The most common myth pertain to BigData is considering BigData and Hadoop as synonymous. Data in most business cases is structured and small enough to fit in a hard disc. In very extreme cases (think FB/Google level) is the data larger than something that cannot fit into a hard-disc. Most use cases in data science dont need Hadoop. In fact a large part of structure data analysis (think dataframes/tables/matrices/factors/features etc. etc.) can all be done using well structured solutions. Agreed typical RDBMS ( MySQL etc) will not be able to handle all analytics easily. An alternative is to use memory based solutions (Pandas/R/Spark). But eventually one is going to hit limits of RAM or the RAM will become too expensive.
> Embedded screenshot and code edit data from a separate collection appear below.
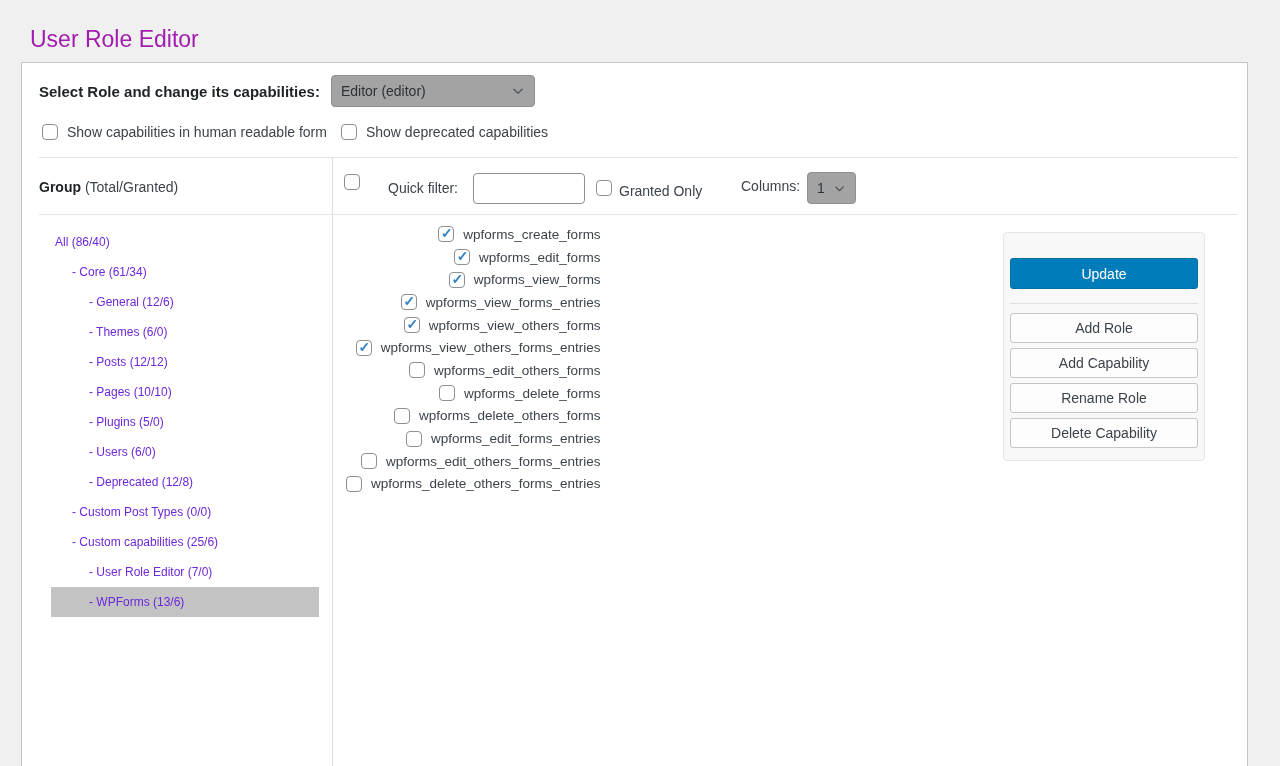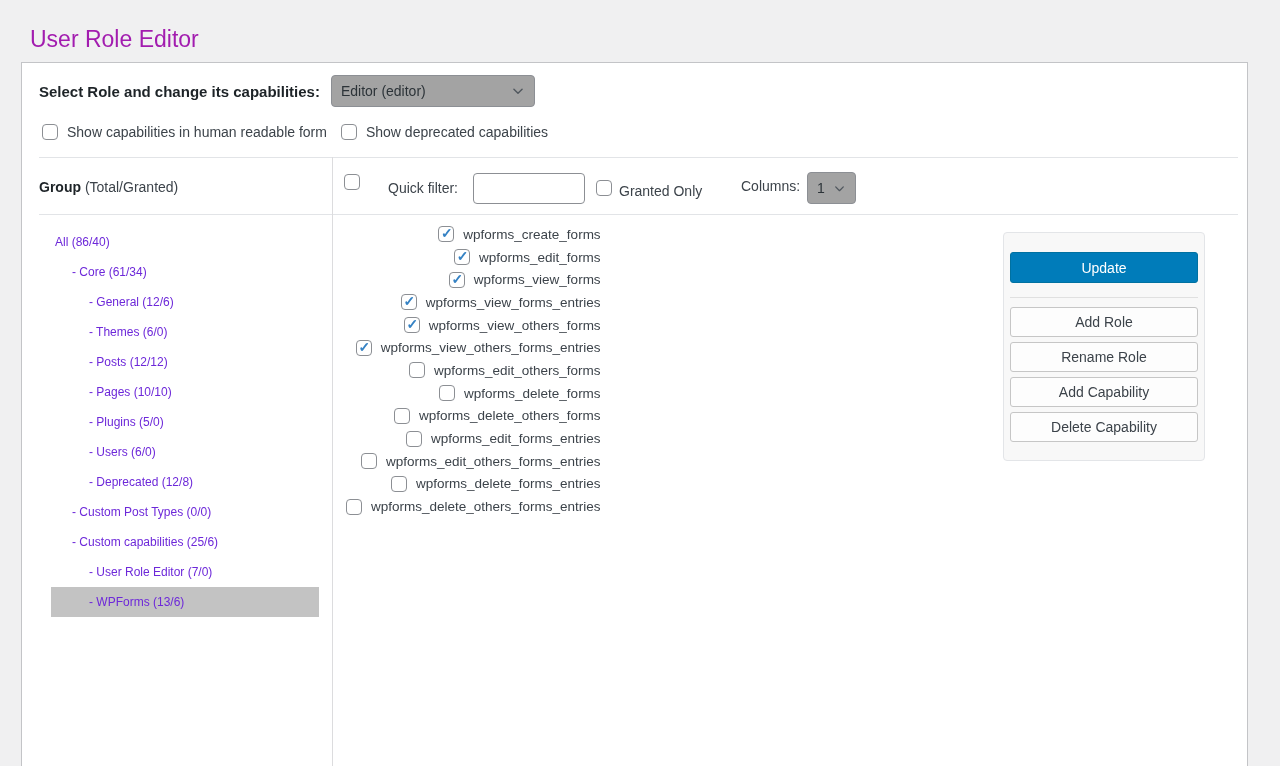--- a/index.html
+++ b/index.html
@@ -67,21 +67,21 @@
   .tree-row.ind2 { padding-left:38px; }
   .tree-row.selected { background:#c3c3c3; }
   
   .caps { position:absolute; left:324px; top:160px; }
   .cap-row { height:22.7px; display:flex; align-items:center; gap:9px;justify-content:flex-end; }
   .cap-label { font-size:13.5px; color:#3c434a; }
   
   .actions {
     position:absolute; left:981px; top:169px; width:202px; height:229px;
     background:#f8f8f8; border:1px solid #e3e5e8; border-radius:4px;
-    padding:19px 6px 0 6px;
+    padding:25px 6px 0 6px;
   }
   .btn {
     display:block; width:100%; font-family:"Liberation Sans", sans-serif;
     font-size:14px; cursor:pointer; border-radius:3px;
   }
   .btn-primary {
     height:31px; background:#007cba; border:1px solid #0071a1; color:#fff;
   }
   .actions-div { border:0; border-top:1px solid #e0e0e0; margin:14px 0 9px 0; }
   .btn-secondary {
@@ -194,31 +194,27 @@
         <div class="cap-row">
           <span class="cb"></span>
           <span class="cap-label">wpforms_edit_forms_entries</span>
         </div>
         <div class="cap-row">
           <span class="cb"></span>
           <span class="cap-label">wpforms_edit_others_forms_entries</span>
         </div>
         <div class="cap-row">
           <span class="cb"></span>
-          <span class="cap-label">wpforms_delete_forms_entries</span>
-        </div>
-        <div class="cap-row">
-          <span class="cb"></span>
           <span class="cap-label">wpforms_delete_others_forms_entries</span>
         </div>
       </div>
 
     <div class="actions">
       <button class="btn btn-primary">Update</button>
       <hr class="actions-div">
       <button class="btn btn-secondary">Add Role</button>
+      <button class="btn btn-secondary">Add Capability</button>
       <button class="btn btn-secondary">Rename Role</button>
-      <button class="btn btn-secondary">Add Capability</button>
       <button class="btn btn-secondary">Delete Capability</button>
     </div>
 
   </div>
 </div>
 
 </body></html>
Column stores come to help here.

Column stores save data in a columnar fashion (i.e. each column in a separate memory mapped file). Sometimes they apply compression also to reduce on disc space. What is surprising is that a well written column store can outperform even momory based solutions for querying. This makes them ideal for online analytics processing. What is right now lacking is a good machine learning/statistical modeling solution on top of column stores. Once such solutions are available column stores will become ideal for analytics.

There are several popular column stores, but the once we like are: BColz (its a python based solution.) and MonetDB (its written in C and works across platforms.). MonetDB is the fastest querying platform I’ve seen till date. For aggregation, its 100 times faster than MySQL, 20 times faster than Postgres and twice as fast as in Pandas. Of course it come with the limitation of poor documentation. Also most column stores, because of their design, have poor performance when it comes to inserting data. Having said that MonetDB is an ideal replacement for data analysis in R or Python, especially when data size crosses affordable RAM.